Cortical network activities underlying normal human behaviors depend for the main part on an exquisite interplay between excitation and inhibition.

In recent years, the research team led by Prof. XU Han at the Zhejiang University School of Medicine has been committed to fundamental research into the neurological mechanism for social behaviors and social dysfunctions. They discover the cell type-differential modulation of prefrontal cortical GABAergic interneurons on low gamma rhythm and social interaction. This not only deepens the understanding of social interaction but also opens the door to treating such neuropsychiatric disorders as autism. Their findings were published in an open-access article titled “Cell type–differential modulation of prefrontal cortical GABAergic interneurons on low gamma rhythm and social interaction” in the journal of Science Advances on July 22.

People engage in a wide spectrum of social activities in 80% of their waking hours. Social behaviors, as the cornerstone of daily life, are essential to the growth and well-being of every individual. Unfortunately, social dysfunctions are commonly observed in many neuropsychiatric disorders, including autism, depression, schizophrenia and social anxiety disorder.

Scientists have conducted a massive body of research into excitatory neurons, but the role of inhibitory neurons has remained elusive in that inhibitory neurons are less numerous than excitatory neurons in cortex, consisting of about 10–20% of all neurons.
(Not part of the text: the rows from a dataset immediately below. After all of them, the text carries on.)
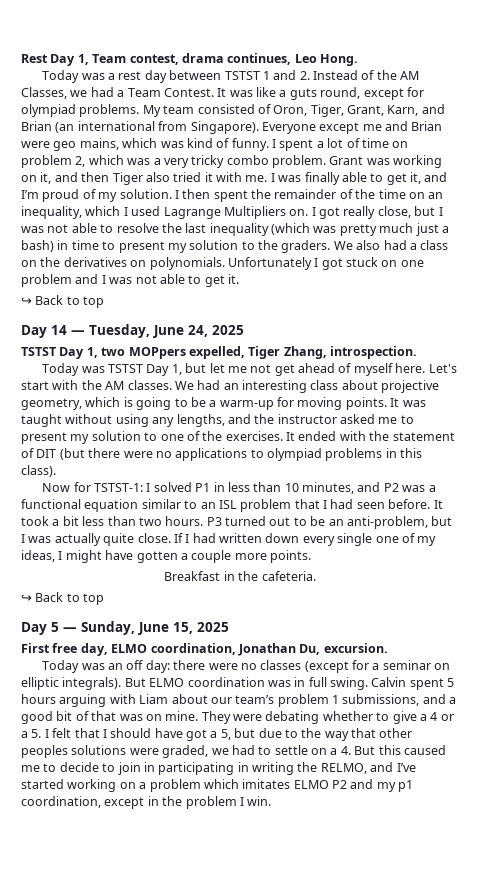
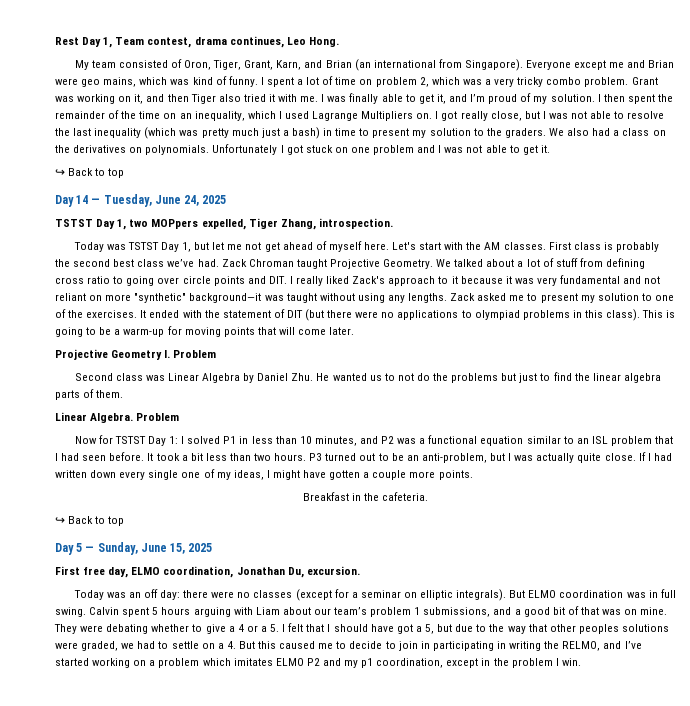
- Today was a rest day between TSTST 1 and 2. Instead of the AM Classes, we had a Team Contest. It was like a guts round, except for olympiad problems.
- We had an interesting class about projective geometry, which is going to be a warm-up for moving points. It was taught without using any lengths, and the instructor asked me to present my solution to one of the exercises.
+ First class is probably the second best class we’ve had. Zack Chroman taught Projective Geometry. We talked about a lot of stuff from defining cross ratio to going over circle points and DIT. I really liked Zack's approach to it because it was very fundamental and not reliant on more "synthetic" background—it was taught without using any lengths. Zack asked me to present my solution to one of the exercises.
+ This is going to be a warm-up for moving points that will come later.
+ Projective Geometry I. Problem
+ Second class was Linear Algebra by Daniel Zhu. He wanted us to not do the problems but just to find the linear algebra parts of them.
+ Linear Algebra. Problem
- Now for TSTST-1: I solved P1 in less than 10 minutes, and P2 was a functional equation similar to an ISL problem that I had seen before.
+ Now for TSTST Day 1: I solved P1 in less than 10 minutes, and P2 was a functional equation similar to an ISL problem that I had seen before.

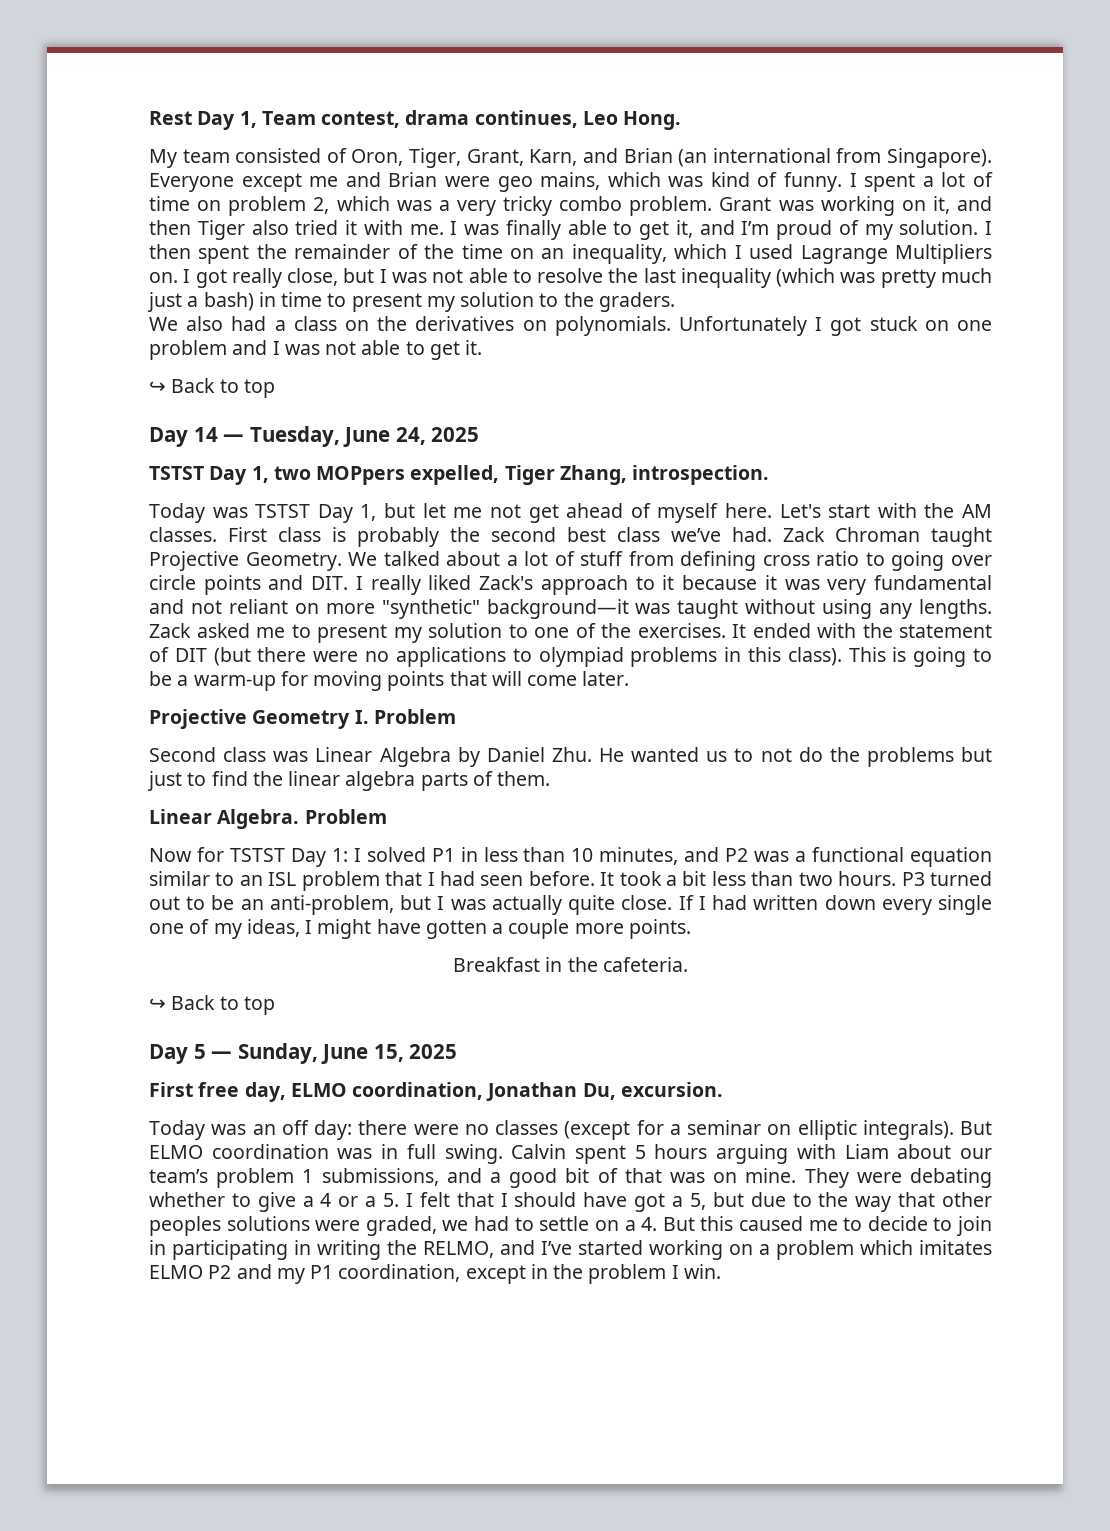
- I got really close, but I was not able to resolve the last inequality (which was pretty much just a bash) in time to present my solution to the graders. We also had a class on the derivatives on polynomials.
+ I got really close, but I was not able to resolve the last inequality (which was pretty much just a bash) in time to present my solution to the graders.
+ We also had a class on the derivatives on polynomials.
- They were debating whether to give a 4 or a 5. I felt that I should have got a 5, but due to the way that other peoples solutions were graded, we had to settle on a 4. But this caused me to decide to join in participating in writing the RELMO, and I’ve started working on a problem which imitates ELMO P2 and my p1 coordination, except in the problem I win.
+ They were debating whether to give a 4 or a 5. I felt that I should have got a 5, but due to the way that other peoples solutions were graded, we had to settle on a 4. But this caused me to decide to join in participating in writing the RELMO, and I’ve started working on a problem which imitates ELMO P2 and my P1 coordination, except in the problem I win.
Moreover, there has been a paucity of effective approaches to identifying specific types of inhibitory neurons and recording their activities, and it has also been a challenging task to know about the network computation of these neurons in the control of social behaviors.

Thanks to a broad range of cutting-edge technologies, such as genetically-modified mice implanted with specific types of inhibitory neurons, in vivo multi-pathway recording, optogenetics and pharmacogenetics, researchers are able to record these neurons directly and study their crucial role in social interactions.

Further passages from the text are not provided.